Requirement => Return every line below as is, leaving out the pictures.
*** Given records Section Begins ***
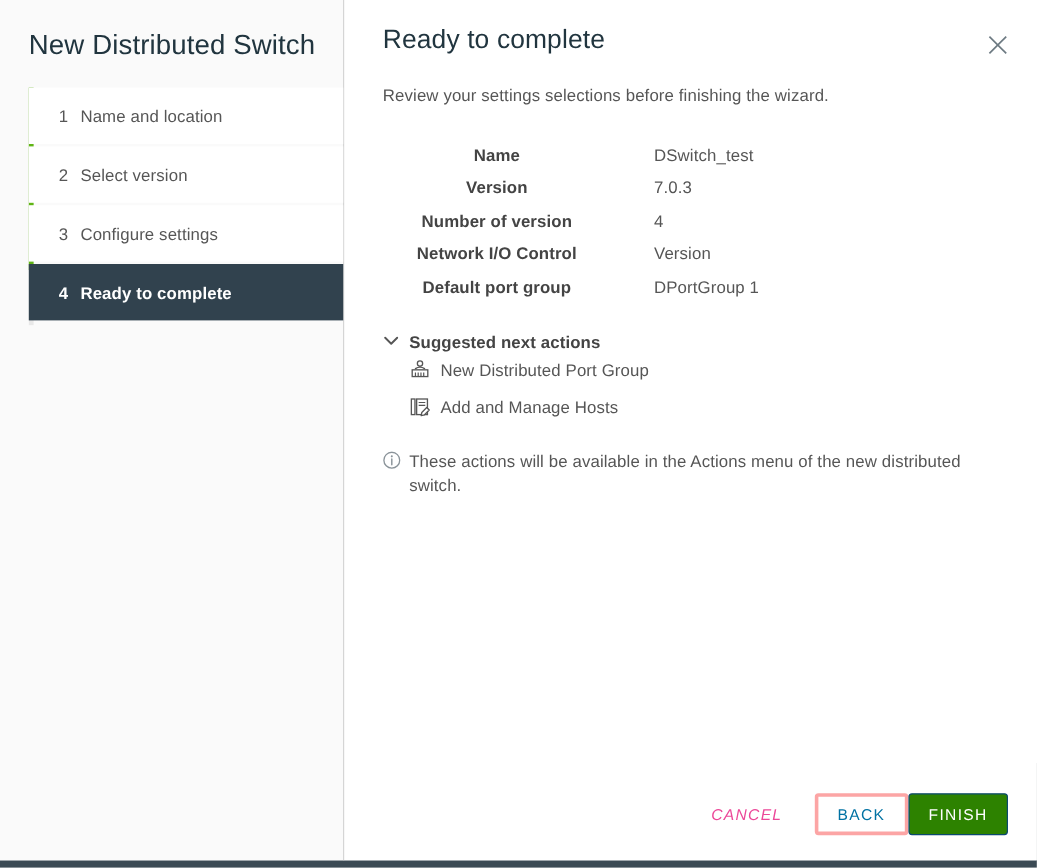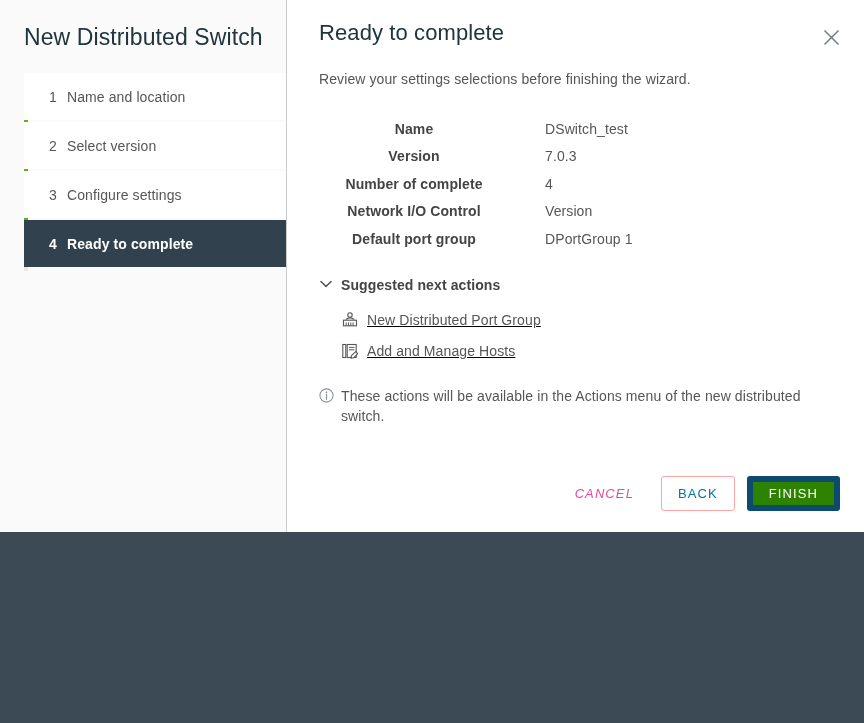--- a/index.html
+++ b/index.html
@@ -17,7 +17,7 @@
   .wizard {
     position: relative;
     width: 864px;
-    height: 532px;
+    height: 717px;
     background: #ffffff;
     display: flex;
     overflow: hidden;

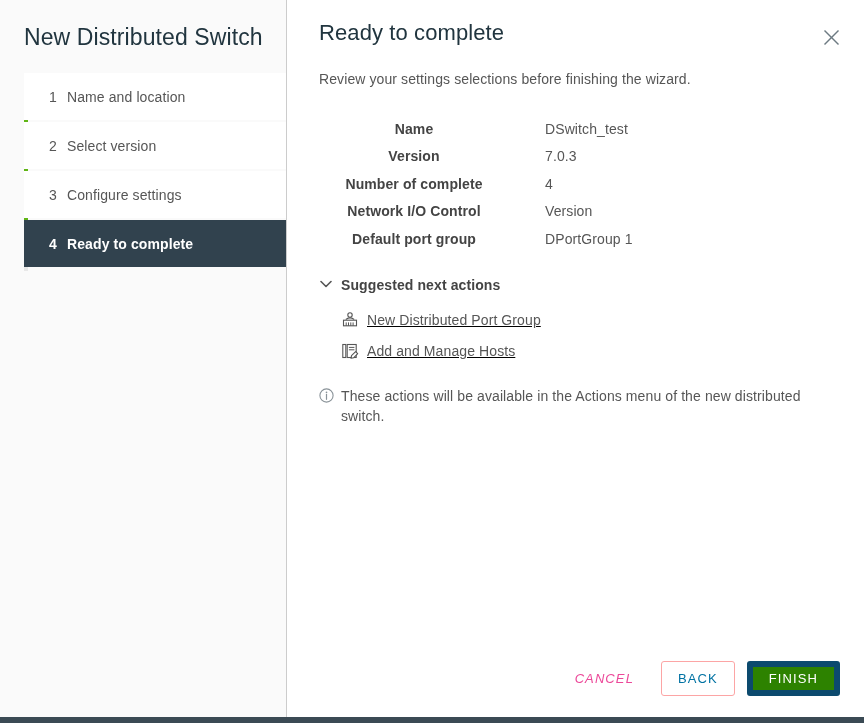--- a/index.html
+++ b/index.html
@@ -324,7 +324,7 @@
         <div class="summary-val">7.0.3</div>
       </div>
       <div class="summary-row">
-        <div class="summary-key">Number of complete</div>
+        <div class="summary-key">Number of version</div>
         <div class="summary-val">4</div>
       </div>
       <div class="summary-row">

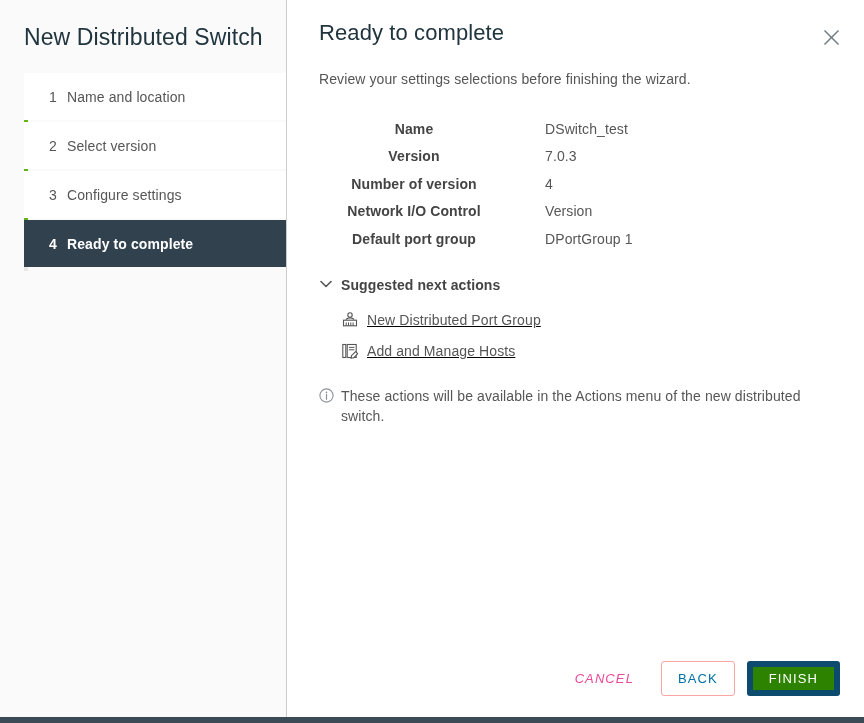--- a/index.html
+++ b/index.html
@@ -178,9 +178,7 @@
     letter-spacing: 0.1px;
   }
   .action-list {
-    margin-top: 12px;
     padding-left: 21px;
-    text-decoration: underline;
   }
   .action-item {
     display: flex;

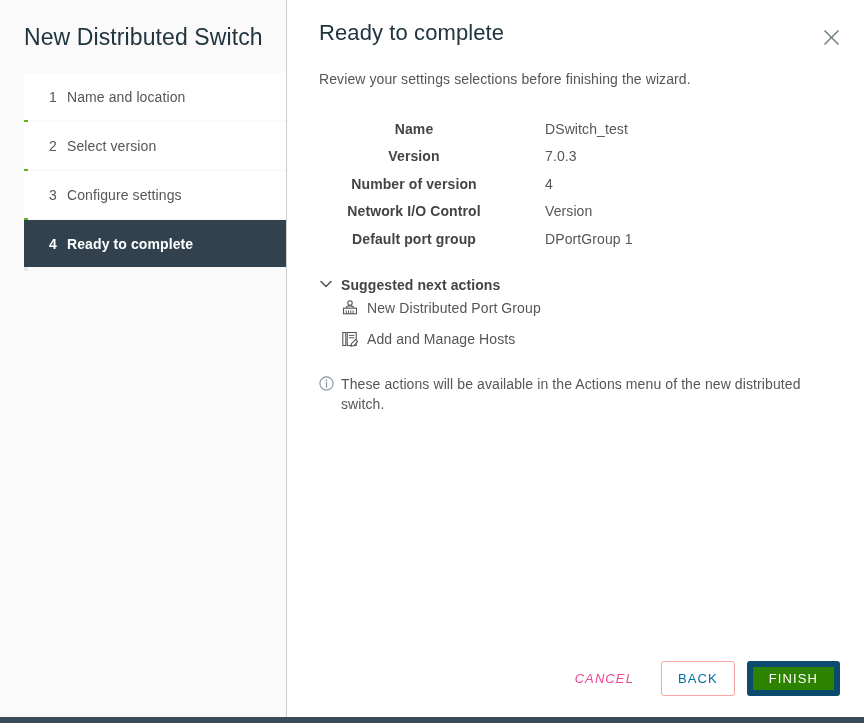--- a/index.html
+++ b/index.html
@@ -252,7 +252,7 @@
   }
   .btn-outline {
     background: #ffffff;
-    border: 1px solid #fca5a5;
+    border: 3px solid #fca5a5;
     color: #0072a3;
     margin-left: 10px;
   }

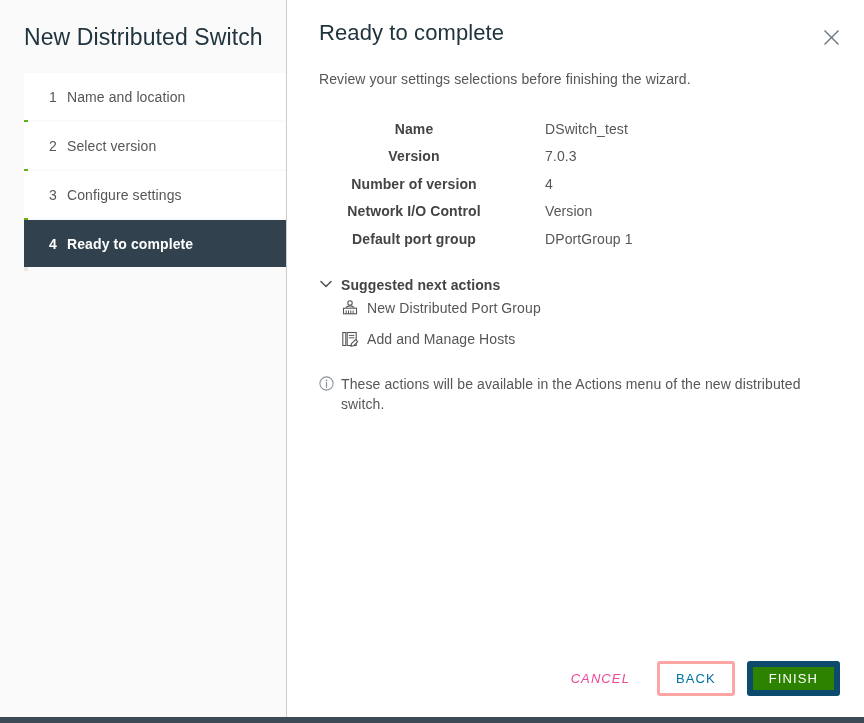--- a/index.html
+++ b/index.html
@@ -258,9 +258,8 @@
   }
   .btn-solid {
     background: #2d8200;
-    border: 6px solid #0c4a6e;
+    border: 1px solid #0c4a6e;
     color: #ffffff;
-    margin-left: 12px;
     font-weight: normal;
   }
 </style>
*** Given records Section Ends ***
Result =>
--- a/index.html
+++ b/index.html
@@ -17,7 +17,7 @@
   .wizard {
     position: relative;
     width: 864px;
-    height: 532px;
+    height: 717px;
     background: #ffffff;
     display: flex;
     overflow: hidden;

--- a/index.html
+++ b/index.html
@@ -324,7 +324,7 @@
         <div class="summary-val">7.0.3</div>
       </div>
       <div class="summary-row">
-        <div class="summary-key">Number of complete</div>
+        <div class="summary-key">Number of version</div>
         <div class="summary-val">4</div>
       </div>
       <div class="summary-row">

--- a/index.html
+++ b/index.html
@@ -178,9 +178,7 @@
     letter-spacing: 0.1px;
   }
   .action-list {
-    margin-top: 12px;
     padding-left: 21px;
-    text-decoration: underline;
   }
   .action-item {
     display: flex;

--- a/index.html
+++ b/index.html
@@ -252,7 +252,7 @@
   }
   .btn-outline {
     background: #ffffff;
-    border: 1px solid #fca5a5;
+    border: 3px solid #fca5a5;
     color: #0072a3;
     margin-left: 10px;
   }

--- a/index.html
+++ b/index.html
@@ -258,9 +258,8 @@
   }
   .btn-solid {
     background: #2d8200;
-    border: 6px solid #0c4a6e;
+    border: 1px solid #0c4a6e;
     color: #ffffff;
-    margin-left: 12px;
     font-weight: normal;
   }
 </style>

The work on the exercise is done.